Division of HIV, Infectious Diseases, and Global Medicine, University of California, San Francisco, California, USA.
Infectious Diseases Research Collaboration, Kampala, Uganda.
Clin Infect Dis. 2024 Jun 14;78(6):1601-1607. doi: 10.1093/cid/ciad776.

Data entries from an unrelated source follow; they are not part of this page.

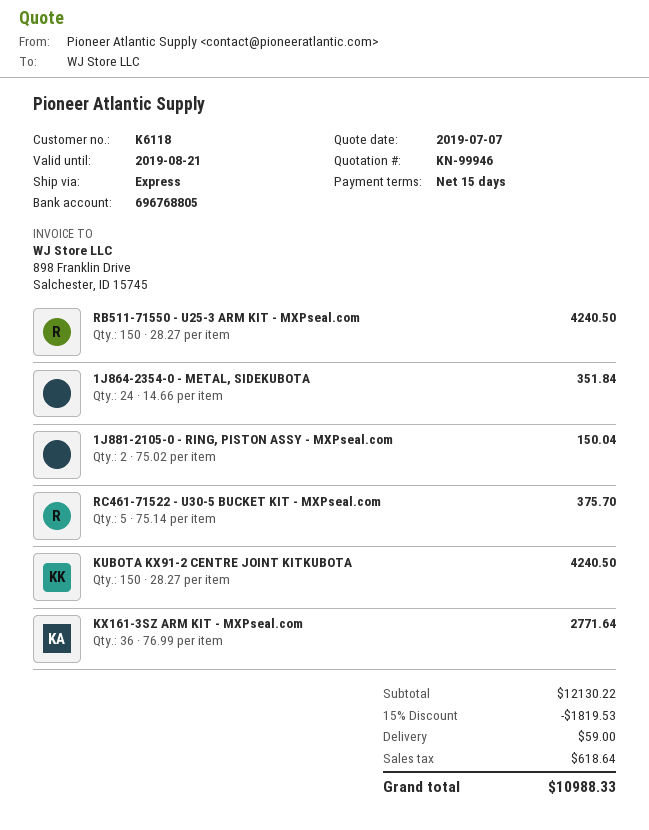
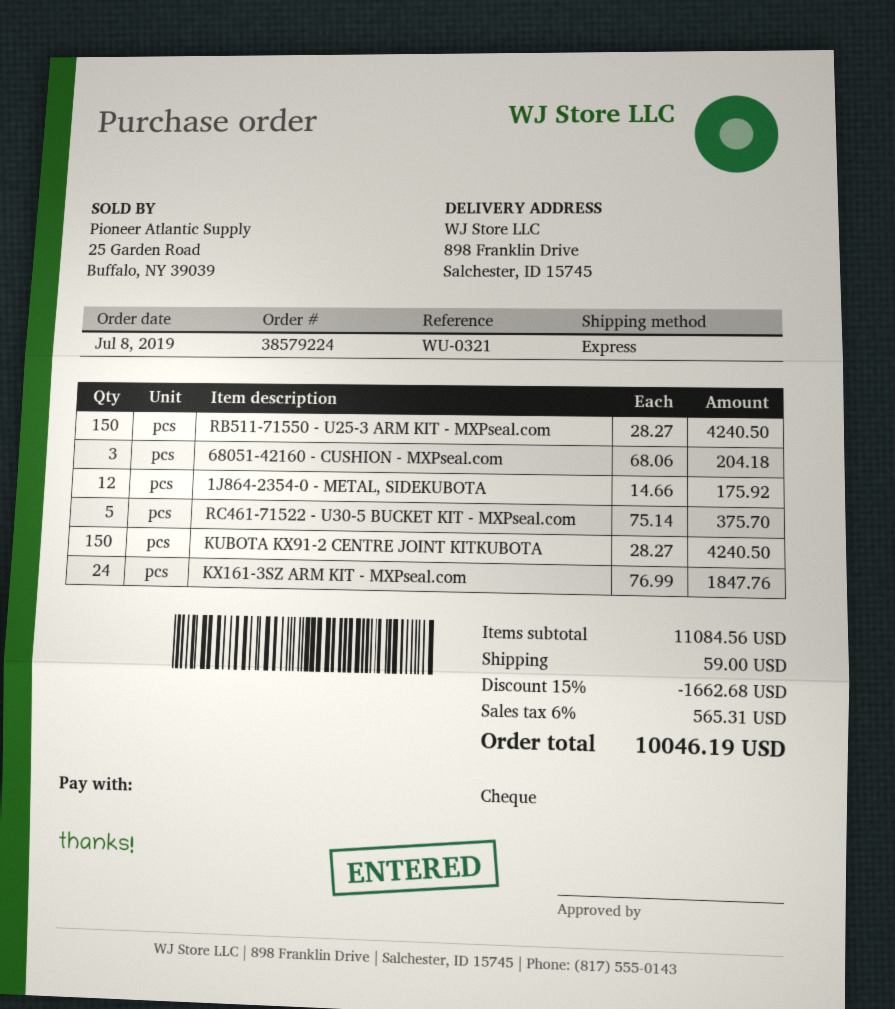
1J864-2354-0 - METAL, SIDEKUBOTA: 24 x 14.66 = 351.84 -> 12 x 14.66 = 175.92
1J881-2105-0 - RING, PISTON ASSY - MXPseal.com: 2 x 75.02 = 150.04 -> none
KX161-3SZ ARM KIT - MXPseal.com: 36 x 76.99 = 2771.64 -> 24 x 76.99 = 1847.76
68051-42160 - CUSHION - MXPseal.com: none -> 3 x 68.06 = 204.18
subtotal: 12130.22 -> 11084.56
discount: 15% = 1819.53 -> 15% = 1662.68
tax: 618.64 -> 565.31
total: 10988.33 -> 10046.19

BACKGROUND: Human immunodeficiency virus (HIV) treatment reduces tuberculosis (TB) disease and mortality; however, the population-level impact of universal HIV-test-and-treat interventions on TB infection and transmission remain unclear. METHODS: In a sub-study nested in the SEARCH trial, a community cluster-randomized trial (NCT01864603), we assessed whether a universal HIV-test-and-treat intervention reduced population-level incident TB infection in rural Uganda. Intervention communities received annual, population-level HIV testing and patient-centered linkage. Control communities received population-level HIV testing at baseline and endline. We compared estimated incident TB infection by arms, defined by tuberculin skin test conversion in a cohort of persons aged 5 and older, adjusting for participation and predictors of infection, and accounting for clustering. RESULTS: Of the 32 trial communities, 9 were included, comprising 90 801 participants (43 127 intervention and 47 674 control). One-year cumulative incidence of TB infection was 16% in the intervention and 22% in the control; SEARCH reduced the population-level risk of incident TB infection by 27% (adjusted risk ratio = 0.73; 95% confidence interval [CI]: .57-.92, P = .005). In pre-specified analyses, the effect was largest among children aged 5-11 years and males. CONCLUSIONS: A universal HIV-test-and-treat intervention reduced incident TB infection, a marker of population-level TB transmission. Investments in community-level HIV interventions have broader population-level benefits, including TB reductions.
背景:人类免疫缺陷病毒(HIV)治疗可降低结核病(TB)发病和死亡率;然而,普遍开展 HIV 检测和治疗干预对 TB 感染和传播的人群水平影响仍不清楚。
方法:在 SEARCH 试验的一个嵌套子研究中,一项社区整群随机试验(NCT01864603)中,我们评估了普遍开展 HIV 检测和治疗的干预措施是否降低了乌干达农村地区人群水平的新发 TB 感染。干预社区每年进行人群水平的 HIV 检测和以患者为中心的转介。对照社区在基线和终线时进行人群水平的 HIV 检测。我们比较了手臂之间的估计新发 TB 感染率,通过对年龄在 5 岁及以上人群中的结核菌素皮肤试验转化的队列进行定义,调整了感染的参与和预测因素,并考虑了聚类。
结果:在 32 个试验社区中,有 9 个社区被纳入,共纳入 90801 名参与者(43127 名干预组和 47674 名对照组)。干预组和对照组的 1 年累积 TB 感染发生率分别为 16%和 22%;SEARCH 降低了人群水平新发 TB 感染的风险 27%(调整后的风险比=0.73;95%置信区间[CI]:0.57-0.92,P=0.005)。在预先指定的分析中,该效果在 5-11 岁儿童和男性中最大。
结论:普遍开展 HIV 检测和治疗干预措施降低了新发 TB 感染率,这是人群水平 TB 传播的一个标志物。对社区层面 HIV 干预措施的投资具有更广泛的人群水平效益,包括降低 TB 发病率。